The Ivy City–Franklin Square Line, designated Route D4, is a daily bus route operated by the Washington Metropolitan Area Transit Authority between Ivy City and Franklin Square. The line operates every 17-20 minutes during the weekday peak-hours, and 30-35 minutes at all other times. Route D4 trips are roughly 32 minutes.

Background
Route D4 operates daily between Ivy City and Franklin Square via K Street connecting riders from Ivy City and NoMa to Downtown.

Route D4 currently operates out of Bladensburg division.

History
Route D4 began operation under the Washington Railway & Electric Company operating under streetcar lines operating between Ivy City and Downtown DC. The line was converted to bus in the 1920s and later acquired by the Capital Traction Company in 1933. DC Transit would acquire CTC in 1956 and later run by WMATA in 1973.

The D4 would mainly operate along K Street and MacArthur Boulevard between Sibley Memorial Hospital and Ivy City connecting Downtown. The line was named the Glover Park-Trinidad Line.

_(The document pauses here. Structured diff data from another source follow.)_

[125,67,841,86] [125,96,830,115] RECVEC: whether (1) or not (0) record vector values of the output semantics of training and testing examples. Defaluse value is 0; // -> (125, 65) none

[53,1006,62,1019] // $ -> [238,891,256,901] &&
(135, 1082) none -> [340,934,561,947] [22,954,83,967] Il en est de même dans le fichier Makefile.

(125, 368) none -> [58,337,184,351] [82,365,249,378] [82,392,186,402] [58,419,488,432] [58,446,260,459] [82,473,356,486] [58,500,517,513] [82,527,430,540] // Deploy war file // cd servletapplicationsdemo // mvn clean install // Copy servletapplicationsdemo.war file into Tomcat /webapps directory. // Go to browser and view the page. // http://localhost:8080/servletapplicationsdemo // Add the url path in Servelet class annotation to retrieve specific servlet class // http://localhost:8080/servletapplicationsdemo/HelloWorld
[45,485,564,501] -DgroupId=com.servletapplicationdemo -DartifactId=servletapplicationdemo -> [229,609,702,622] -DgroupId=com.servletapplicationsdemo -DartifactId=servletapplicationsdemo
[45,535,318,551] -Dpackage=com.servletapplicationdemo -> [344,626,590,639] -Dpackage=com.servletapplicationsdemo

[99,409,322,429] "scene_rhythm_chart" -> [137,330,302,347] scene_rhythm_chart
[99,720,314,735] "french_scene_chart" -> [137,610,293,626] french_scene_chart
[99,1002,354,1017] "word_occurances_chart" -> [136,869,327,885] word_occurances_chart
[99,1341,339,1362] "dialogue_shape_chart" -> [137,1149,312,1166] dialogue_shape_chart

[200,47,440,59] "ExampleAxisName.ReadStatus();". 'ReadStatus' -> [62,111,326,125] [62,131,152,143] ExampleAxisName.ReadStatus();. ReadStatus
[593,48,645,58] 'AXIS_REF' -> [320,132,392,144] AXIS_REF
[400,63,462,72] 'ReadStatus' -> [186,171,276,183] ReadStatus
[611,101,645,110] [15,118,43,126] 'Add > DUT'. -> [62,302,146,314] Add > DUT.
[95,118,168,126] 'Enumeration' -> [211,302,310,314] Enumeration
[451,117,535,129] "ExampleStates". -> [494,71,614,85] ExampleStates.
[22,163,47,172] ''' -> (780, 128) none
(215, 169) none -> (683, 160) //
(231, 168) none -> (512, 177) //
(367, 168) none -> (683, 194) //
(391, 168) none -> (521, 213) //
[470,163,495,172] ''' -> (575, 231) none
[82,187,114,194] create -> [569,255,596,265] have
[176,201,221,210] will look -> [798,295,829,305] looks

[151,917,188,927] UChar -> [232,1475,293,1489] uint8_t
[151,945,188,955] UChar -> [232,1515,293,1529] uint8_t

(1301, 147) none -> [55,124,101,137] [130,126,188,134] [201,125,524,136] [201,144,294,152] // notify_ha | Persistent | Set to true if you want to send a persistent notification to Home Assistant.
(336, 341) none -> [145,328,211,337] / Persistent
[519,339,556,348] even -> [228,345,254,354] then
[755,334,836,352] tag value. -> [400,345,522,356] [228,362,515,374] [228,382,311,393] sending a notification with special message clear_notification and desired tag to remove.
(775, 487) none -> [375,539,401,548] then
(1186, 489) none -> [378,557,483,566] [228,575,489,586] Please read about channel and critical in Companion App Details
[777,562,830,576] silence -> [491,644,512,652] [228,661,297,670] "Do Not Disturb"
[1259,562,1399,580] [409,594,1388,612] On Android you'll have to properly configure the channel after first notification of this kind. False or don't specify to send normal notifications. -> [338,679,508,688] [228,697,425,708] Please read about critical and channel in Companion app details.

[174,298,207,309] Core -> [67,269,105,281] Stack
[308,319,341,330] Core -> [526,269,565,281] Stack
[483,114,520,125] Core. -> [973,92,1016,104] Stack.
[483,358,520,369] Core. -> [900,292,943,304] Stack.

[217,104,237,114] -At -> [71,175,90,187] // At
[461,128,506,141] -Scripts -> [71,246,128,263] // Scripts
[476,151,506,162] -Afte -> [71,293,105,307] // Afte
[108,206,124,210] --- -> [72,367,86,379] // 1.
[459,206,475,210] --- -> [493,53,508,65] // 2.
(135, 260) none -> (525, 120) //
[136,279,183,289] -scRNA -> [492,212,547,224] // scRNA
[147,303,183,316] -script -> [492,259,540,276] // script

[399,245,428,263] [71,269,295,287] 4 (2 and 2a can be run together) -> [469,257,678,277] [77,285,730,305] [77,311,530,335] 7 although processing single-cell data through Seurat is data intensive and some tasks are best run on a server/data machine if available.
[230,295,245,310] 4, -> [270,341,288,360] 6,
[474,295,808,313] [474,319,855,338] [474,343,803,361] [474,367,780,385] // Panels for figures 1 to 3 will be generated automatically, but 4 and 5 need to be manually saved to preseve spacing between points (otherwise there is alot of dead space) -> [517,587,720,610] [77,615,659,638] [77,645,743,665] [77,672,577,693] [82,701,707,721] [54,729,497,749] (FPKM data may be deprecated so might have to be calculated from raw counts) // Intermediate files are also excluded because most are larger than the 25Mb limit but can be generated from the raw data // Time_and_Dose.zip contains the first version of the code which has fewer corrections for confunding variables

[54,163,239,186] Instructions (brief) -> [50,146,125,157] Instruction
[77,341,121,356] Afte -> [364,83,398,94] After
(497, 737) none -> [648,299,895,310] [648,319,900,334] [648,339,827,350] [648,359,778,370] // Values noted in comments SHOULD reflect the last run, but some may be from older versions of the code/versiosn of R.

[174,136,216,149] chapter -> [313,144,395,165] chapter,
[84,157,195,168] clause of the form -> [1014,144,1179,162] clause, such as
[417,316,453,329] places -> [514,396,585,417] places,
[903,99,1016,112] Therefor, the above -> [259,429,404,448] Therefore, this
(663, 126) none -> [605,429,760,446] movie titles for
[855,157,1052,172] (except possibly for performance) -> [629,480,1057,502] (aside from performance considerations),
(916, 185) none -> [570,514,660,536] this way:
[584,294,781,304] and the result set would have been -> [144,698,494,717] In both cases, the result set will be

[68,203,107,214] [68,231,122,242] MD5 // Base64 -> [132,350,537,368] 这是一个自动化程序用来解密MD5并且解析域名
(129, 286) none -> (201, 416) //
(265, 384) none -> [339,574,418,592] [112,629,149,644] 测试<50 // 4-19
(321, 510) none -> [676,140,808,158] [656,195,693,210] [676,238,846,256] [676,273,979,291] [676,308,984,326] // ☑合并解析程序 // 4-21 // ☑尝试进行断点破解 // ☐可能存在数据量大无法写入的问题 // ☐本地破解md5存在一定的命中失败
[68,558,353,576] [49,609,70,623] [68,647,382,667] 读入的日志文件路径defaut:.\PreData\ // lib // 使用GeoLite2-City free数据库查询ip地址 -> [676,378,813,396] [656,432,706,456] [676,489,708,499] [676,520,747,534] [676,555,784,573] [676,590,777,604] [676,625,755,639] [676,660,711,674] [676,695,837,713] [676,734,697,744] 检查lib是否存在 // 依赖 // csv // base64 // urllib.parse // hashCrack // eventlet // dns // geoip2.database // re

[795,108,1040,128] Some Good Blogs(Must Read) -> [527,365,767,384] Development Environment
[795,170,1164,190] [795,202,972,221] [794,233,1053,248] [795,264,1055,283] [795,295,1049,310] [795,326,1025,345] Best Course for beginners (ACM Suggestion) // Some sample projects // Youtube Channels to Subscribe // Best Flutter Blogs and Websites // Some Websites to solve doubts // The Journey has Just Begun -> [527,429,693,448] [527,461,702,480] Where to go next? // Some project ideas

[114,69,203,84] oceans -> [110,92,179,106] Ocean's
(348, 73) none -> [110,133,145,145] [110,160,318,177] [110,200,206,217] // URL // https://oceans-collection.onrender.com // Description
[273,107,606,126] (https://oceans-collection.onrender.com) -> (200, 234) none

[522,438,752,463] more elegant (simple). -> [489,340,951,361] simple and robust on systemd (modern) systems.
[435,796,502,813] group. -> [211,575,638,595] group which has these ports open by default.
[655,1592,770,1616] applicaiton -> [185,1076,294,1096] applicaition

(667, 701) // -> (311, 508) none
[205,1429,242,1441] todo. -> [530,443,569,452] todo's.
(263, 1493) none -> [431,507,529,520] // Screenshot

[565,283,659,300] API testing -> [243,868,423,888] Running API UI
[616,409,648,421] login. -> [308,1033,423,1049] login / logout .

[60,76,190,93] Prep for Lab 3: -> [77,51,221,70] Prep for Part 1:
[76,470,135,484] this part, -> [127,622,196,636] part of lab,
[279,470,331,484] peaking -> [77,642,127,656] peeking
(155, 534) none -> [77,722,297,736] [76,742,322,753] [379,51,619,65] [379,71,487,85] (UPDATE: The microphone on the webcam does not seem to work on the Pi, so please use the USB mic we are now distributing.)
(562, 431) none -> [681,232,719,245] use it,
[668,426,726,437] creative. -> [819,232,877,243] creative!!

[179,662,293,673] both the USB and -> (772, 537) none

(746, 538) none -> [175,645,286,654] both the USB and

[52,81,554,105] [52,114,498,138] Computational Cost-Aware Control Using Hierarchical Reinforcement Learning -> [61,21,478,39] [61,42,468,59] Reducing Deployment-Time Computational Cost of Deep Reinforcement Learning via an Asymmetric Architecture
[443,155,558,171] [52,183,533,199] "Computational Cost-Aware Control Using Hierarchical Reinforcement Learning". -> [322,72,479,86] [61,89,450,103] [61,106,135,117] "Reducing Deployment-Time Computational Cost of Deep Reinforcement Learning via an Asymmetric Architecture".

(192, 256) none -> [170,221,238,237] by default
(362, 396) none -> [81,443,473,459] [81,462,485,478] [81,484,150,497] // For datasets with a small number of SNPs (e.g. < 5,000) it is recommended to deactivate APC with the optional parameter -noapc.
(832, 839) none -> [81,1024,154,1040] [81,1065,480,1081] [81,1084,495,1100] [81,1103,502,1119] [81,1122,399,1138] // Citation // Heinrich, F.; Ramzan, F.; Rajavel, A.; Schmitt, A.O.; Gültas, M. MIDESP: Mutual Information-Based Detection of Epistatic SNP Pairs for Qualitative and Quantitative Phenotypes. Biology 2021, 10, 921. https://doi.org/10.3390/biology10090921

In the mid 1990s, route D4 was shortened to Washington Union Station with service to Sibley Memorial Hospital replaced by route D3, and D6. The line was also renamed to the Ivy City-Union Station Line. These changes were in order to simplify the line after a series of proposals.

On December 27, 2009, route D4 was rerouted to serve Franklin Square/McPherson Square station instead of Washington Union Station terminating along 13th and I streets NW. Service to Union Station was replaced by route D6. Buses will operate along I Street to 14th street, then continue via 14th, K and 10th streets, New York and Massachusetts Avenues, 6th Street and K Street to North Capitol Street where it will resume its regular route.

Originally, WMATA proposed to extend the D4 into Georgetown to serve Sibley Memorial Hospital instead of ending at Franklin Square.

In 2012, WMATA proposed to extend route D4 to Fort Totten station and Riggs Park via 18th Street NE, South Dakota Avenue NE, Sargent Road, Eastern Avenue, Kennedy Street, Nicholson Street and Riggs Road. This was in order to replace the E2 which is proposed to be shorten to Fort Totten and fully replace routes E3 and E4, Provide a direct route from Riggs Park, South Dakota Avenue, and 18th Street to Downtown, serve the proposed future Walmart stores on Riggs Road and at Bladensburg Road & New York Avenue, and ridership on the Fenwick/New York/16th loop is minimal since the Hecht's Warehouse closed. The Ivy City loop along  Fenwick Street, New York Avenue, and 16th Street NE would be eliminated.

In 2015, WMATA proposed to extend route D4 to Kennedy Center in order to replace route 80 which was proposed to be shorten to Franklin Square. This would give D4 service to Farragut Square, Foggy Bottom, and the Watergate complex.

On June 26, 2016, every other route D4 trip was extended to Dupont Circle station (20th & P Streets NW) serving both Dupont Circle and Farragut Square in order to partially replace route D3. The extension would only operate during the weekday peak-hours in the peak direction. This gives passengers weekday peak service to Farragut Square and Dupont Circle without having to transfer buses at Franklin Square.

In 2019, WMATA proposed to eliminate route D4 service after 10:00 PM daily due to low ridership. There would be no alternative service however. 

The proposal was met with controversy with Ivy City residents due to service being lacking with service if the proposal goes through since the E2 was also proposed to end at 10:00 PM too. WMATA later backed out of the proposal due to major customer opposition.

During the COVID-19 pandemic, all route D2 service was reduced to operate on its Saturday supplemental schedule beginning on March 16, 2020. However beginning on March 18, 2020, route D4 was further reduced to operate on its Sunday schedule on March 18, 2020. All weekend service was also suspended on March 21, 2020. On August 23, 2020, service was restored on the D4 but service to Dupont Circle remained suspended.

In February 2021, WMATA proposed to eliminate all D4 service if they did not get any federal funding. On September 5, 2021, service to Dupont Circle was eliminated.